La sessualità, per esempio, si è trasformata da mezzo comunicativo a sistema di controllo. Il piacere non è più ammesso, si sbandiera una libertà sessuale fasulla, ci consideriamo liberi solo perché ci viene data l’opportunità di avere saune, dark, discoteche senza comprendere che ci viene lasciato il sesso per controllarci meglio. Sono d’accordo con i dubbi avanzati da Porpora nei confronti di un certo tipo di tecnologia. Internet ha accorciato le distanze ma ha anche creato una forma diversa di rapporti: asettici, meccanici, inumani. Il sesso non è più un momento di gioia e aggregazione è un atto svuotato di senso. Non abbiamo più neppure il bisogno di toccarci, per godere possiamo guardarci attraverso una web cam: risolto il problema dell’approccio, nessuna malattia, nessun coinvolgimento. Ci siamo assuefatti anche al sesso, non è più una scoperta, non è più un gioco, per eiaculare possiamo andare in una sauna o in un qualche altro luogo del genere. Non abbiamo più bisogno di contatti profondi ne’ di confrontarci con gli/le altr*, non ci serve più neppure quella sintonia che sta alla base dell’attrazione. Abbiamo confuso l’indipendenza con la possibilità di andare in discoteca e/o scopare con chi ci pare senza comprendere che il potere ci ha dato le briciole per spegnere una rivoluzione che dava troppo fastidio. Siamo diventat* parte del sistema, del commercio: vestiti e vacanze, disco e pub, accessori e pubblicità. Ci sentiamo accettati perché l’indifferenza della gente ci ha resi invisibili, chiediamo diritti che nessuno è disposto a darci e vogliamo essere “normali”, ci impegniamo a dare immagini rassicuranti di noi ma la vera vittoria sta nel mantenere la nostra diversità.
La campagna contro di noi è stata talmente violenta che ci siamo convint* che il modello da seguire è quello eterosessuale, che la libertà sessuale è un male, che l’eccesso è sbagliato. Abbiamo rappresentanti GLBT che occupano alte cariche e che ci dicono come vestire ai Pride dimenticando la propria storia per offrire al pubblico un’apparente normalità. Tutto inutilmente perché il potere non ci accetterà mai, ci renderà agnellini schiavi della cintura D&G di turno ma non ci considererà mai cittadini di serie A. Ora che non ci possono più accusare di essere i portatori dell’AIDS (grazie alla medicina che ci ha detto che questa malattia attacca indifferentemente eterosessuali, omosessuali, bisex e trans) ci trasformano in beni di consumo, in qualcosa che fa tendenza. Ci hanno dato la sensazione di essere liberi ma in realtà siamo più schiavi di prima. Il significato nuovo dei gesti si è trasformato in necessità di produrre e di guadagnare: la musica, le arti figurative, persino la scrittura si sottraggono sempre meno alle regole del mercato dimenticando quella che Porpora definisce la “fantasia”.
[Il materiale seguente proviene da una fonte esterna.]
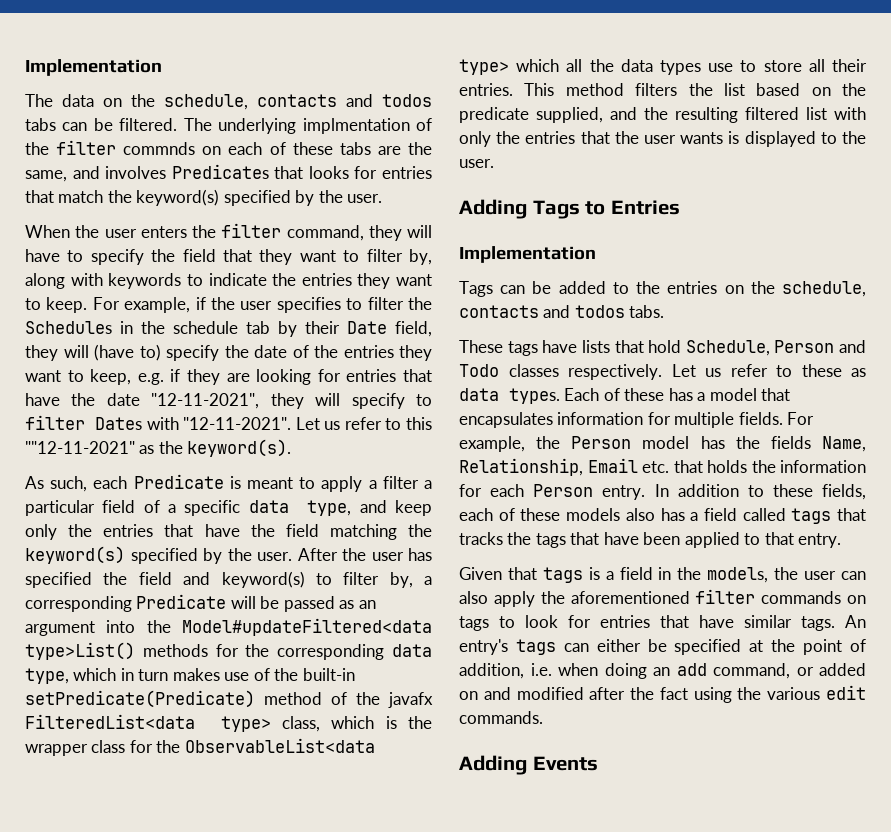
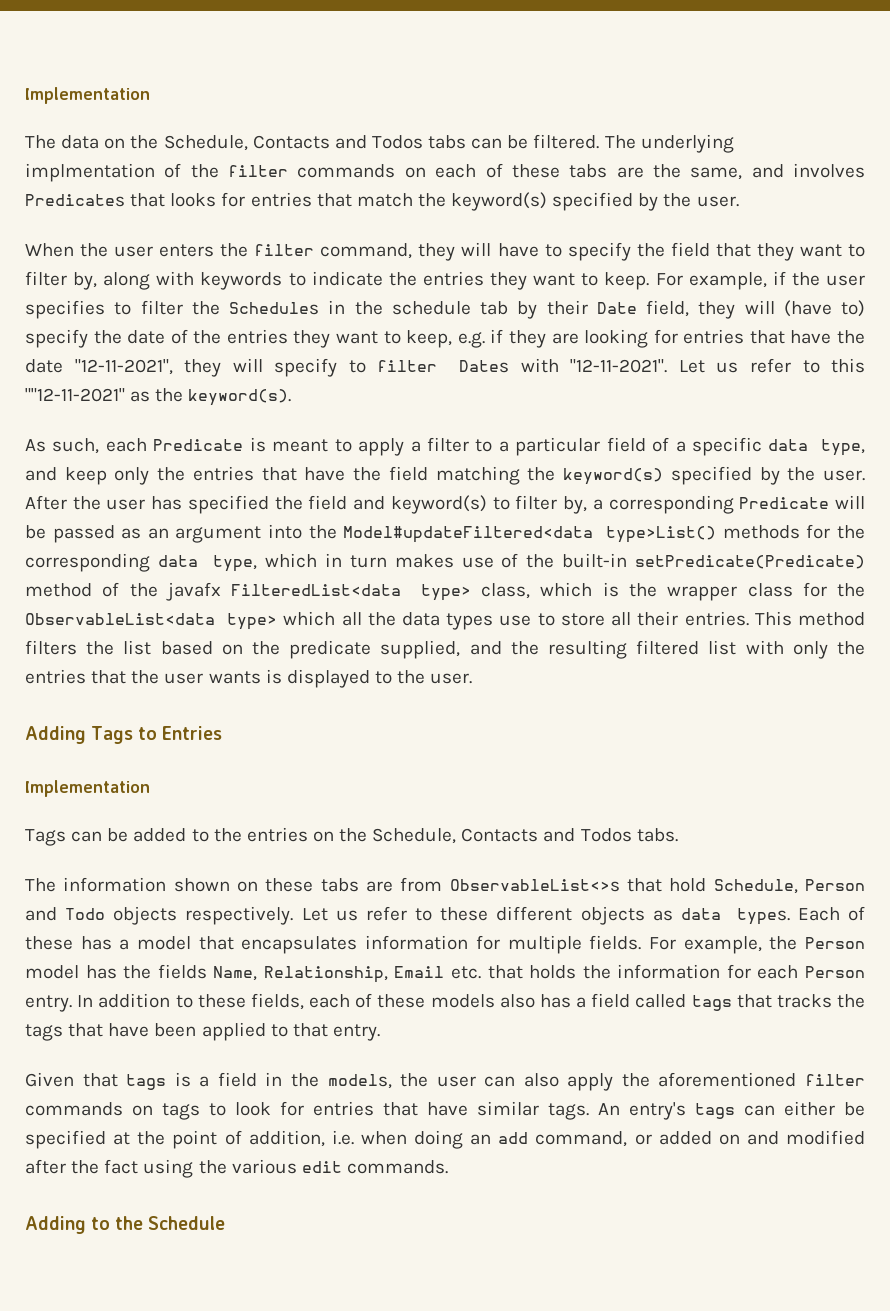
- The data on the schedule, contacts and todos tabs can be filtered.
+ The data on the Schedule, Contacts and Todos tabs can be filtered.
- The underlying implmentation of the filter commnds on each of these tabs are the same, and involves Predicates that looks for entries that match the keyword(s) specified by the user.
+ The underlying implmentation of the filter commands on each of these tabs are the same, and involves Predicates that looks for entries that match the keyword(s) specified by the user.
- As such, each Predicate is meant to apply a filter a particular field of a specific data type, and keep only the entries that have the field matching the keyword(s) specified by the user.
+ As such, each Predicate is meant to apply a filter to a particular field of a specific data type, and keep only the entries that have the field matching the keyword(s) specified by the user.
- Tags can be added to the entries on the schedule, contacts and todos tabs.
- These tags have lists that hold Schedule, Person and Todo classes respectively.
+ Tags can be added to the entries on the Schedule, Contacts and Todos tabs.
+ The information shown on these tabs are from ObservableList<>s that hold Schedule, Person and Todo objects respectively.
- Let us refer to these as data types.
+ Let us refer to these different objects as data types.
- Adding Events
+ Adding to the Schedule

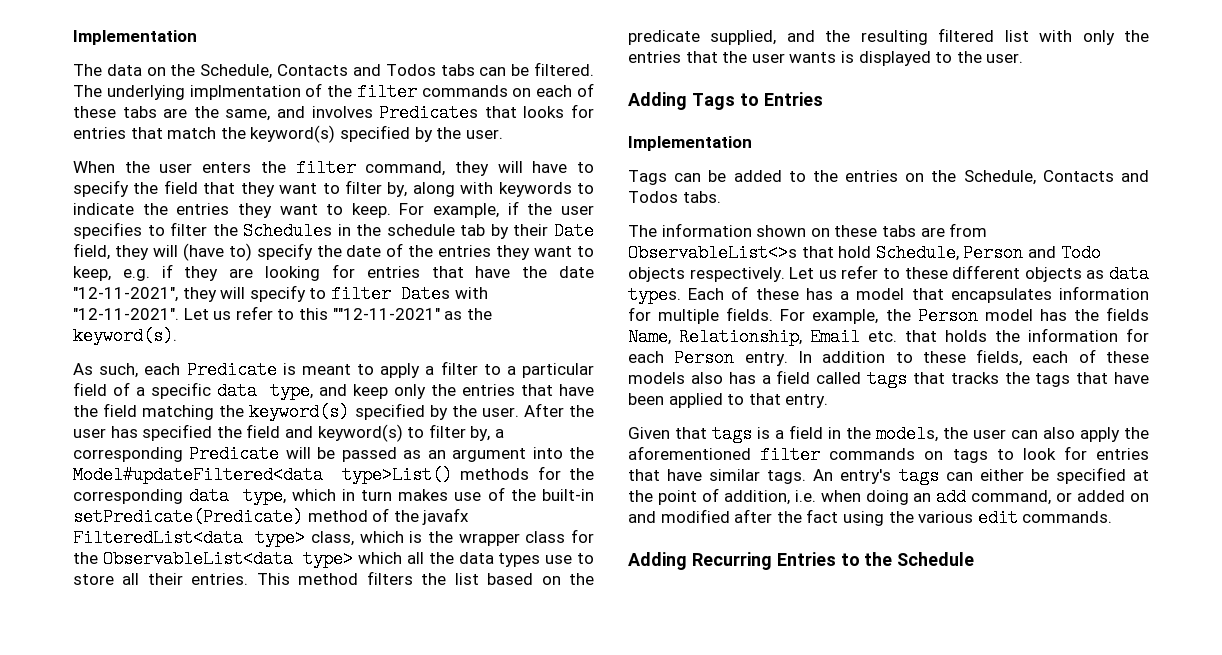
- Adding to the Schedule
+ Adding Recurring Entries to the Schedule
Oggi tutto è deciso, preconfezionato, ci dicono come vestire, cosa pensare, chi amare. Persino un bacchettone come me capisce che il significato della droga, per esempio, è estremamente mutato dagli anni settanta ad oggi. La droga fa male oggi come lo faceva ieri ma almeno in quel periodo c’era la scusa della sperimentazione, oggi c’è solo lo sballo facile con sostanze sempre più sintetiche e dannose.
Forse Porpora ha ragione, la comparsa dell’AIDS h davvero segnato la fine di un’epoca. Quello che è venuto dopo non ha creato nulla di eversivo, solo puro e semplice conformismo.